Smarter questions -> better stories

If you are writing an investor presentation you can Google what questions should be covered:

  • What is the market?
  • What is the competition?
  • What is the business model?
  • Who is in the team?

Or, you can take it one step further and already anticipate the most obvious questions an investor might have:

  • I am doing something similar to Google, is that smart?
  • I look like I am 21, isn’t that a bit young to run a startup?
  • We have been working for 18 months and still there is no prototype, will it ever arrive?

Smarter questions lead to smarter investor presentations.

·Creativity

Being sick and designing

Back in my days as a management consultant, I would surrender to an illness only when I had a really big fever and stay in bed. Now, as a designer it is different.

My work no longer involves in running around, chasing things, sitting through meetings. And even the slightest disruption of your health has a direct impact on your design work and creativity. I often sense the onset of a cold before the first real symptoms such as a soar throat: not being able to focus, a simple chart that I simply cannot get right.

Well in these cases, there is always the end of the month accounting to do…

·Keynote

In NYC at the end of April

I will be in New York at the end of April. Let me know if you would like to connect in person.

Full "Pitch It!" PDF available

I just uploaded the PDF version of “Pitch It!” which can now be purchased and downloaded. You can view it on any device that can display PDFs.

When compared to the iPad version, 99% of the interactive functionality is preserved, I replaced touch objects with static image galleries.

Distribution of this book is not restricted by Apple’s policies, and is available anywhere in the world.

I am looking forward to your feedback (content, and - hopefully minimal - technical glitches).
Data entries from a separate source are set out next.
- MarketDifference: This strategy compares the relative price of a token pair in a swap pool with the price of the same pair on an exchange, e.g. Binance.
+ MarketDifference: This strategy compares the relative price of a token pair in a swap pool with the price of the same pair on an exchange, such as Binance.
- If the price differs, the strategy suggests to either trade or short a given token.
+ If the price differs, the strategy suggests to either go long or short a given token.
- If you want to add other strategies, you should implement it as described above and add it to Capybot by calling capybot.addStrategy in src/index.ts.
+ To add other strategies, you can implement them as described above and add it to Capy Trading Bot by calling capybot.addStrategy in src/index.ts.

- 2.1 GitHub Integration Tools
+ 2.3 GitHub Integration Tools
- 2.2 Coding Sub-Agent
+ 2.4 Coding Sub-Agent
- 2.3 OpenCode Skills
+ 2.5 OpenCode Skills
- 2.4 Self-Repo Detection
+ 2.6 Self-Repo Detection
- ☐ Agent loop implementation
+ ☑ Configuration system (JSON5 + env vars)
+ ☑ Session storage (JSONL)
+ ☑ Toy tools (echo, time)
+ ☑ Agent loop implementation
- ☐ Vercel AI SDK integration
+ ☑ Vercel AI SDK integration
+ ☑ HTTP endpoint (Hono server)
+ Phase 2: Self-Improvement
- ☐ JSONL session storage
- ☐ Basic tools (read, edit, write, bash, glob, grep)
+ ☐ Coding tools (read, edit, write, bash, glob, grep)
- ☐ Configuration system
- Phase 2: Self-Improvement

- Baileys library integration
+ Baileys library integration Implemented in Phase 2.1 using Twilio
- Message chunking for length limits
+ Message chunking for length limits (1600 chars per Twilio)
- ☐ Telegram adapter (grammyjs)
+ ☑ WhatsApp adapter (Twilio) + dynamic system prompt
Pressing the button below will take you to the PayPal check out page:

Buy Now

·Design

New look? Don't forget PPT...

When I get the brand guidelines from a client (explanations about logos, colors, fonts), the PowerPoint section is usually at the back, put there as an afterthought after brochures, business cards, and letterheads are being discussed.
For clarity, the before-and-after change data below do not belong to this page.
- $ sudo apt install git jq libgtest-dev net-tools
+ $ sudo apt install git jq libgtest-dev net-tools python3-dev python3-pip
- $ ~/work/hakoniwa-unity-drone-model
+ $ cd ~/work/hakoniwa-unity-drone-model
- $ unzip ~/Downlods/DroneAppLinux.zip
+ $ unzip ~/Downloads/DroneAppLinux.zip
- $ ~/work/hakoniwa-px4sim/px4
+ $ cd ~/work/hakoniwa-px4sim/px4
Designers usually do not pay much attention to PowerPoint (PPT is uncool for serious designers) and you end up with fonts, shapes, and concepts that are 1) hard to incorporate in presentation design software (no, most people do not have Frutiger installed on their machines) and 2) - more importantly - are very hard to understand for the layman designer.

The face of a company used to be the letterhead, but today it is the website, and yes, the PowerPoint presentations that are cobbled together by the amateur designers and shown to customers everywhere, all the time.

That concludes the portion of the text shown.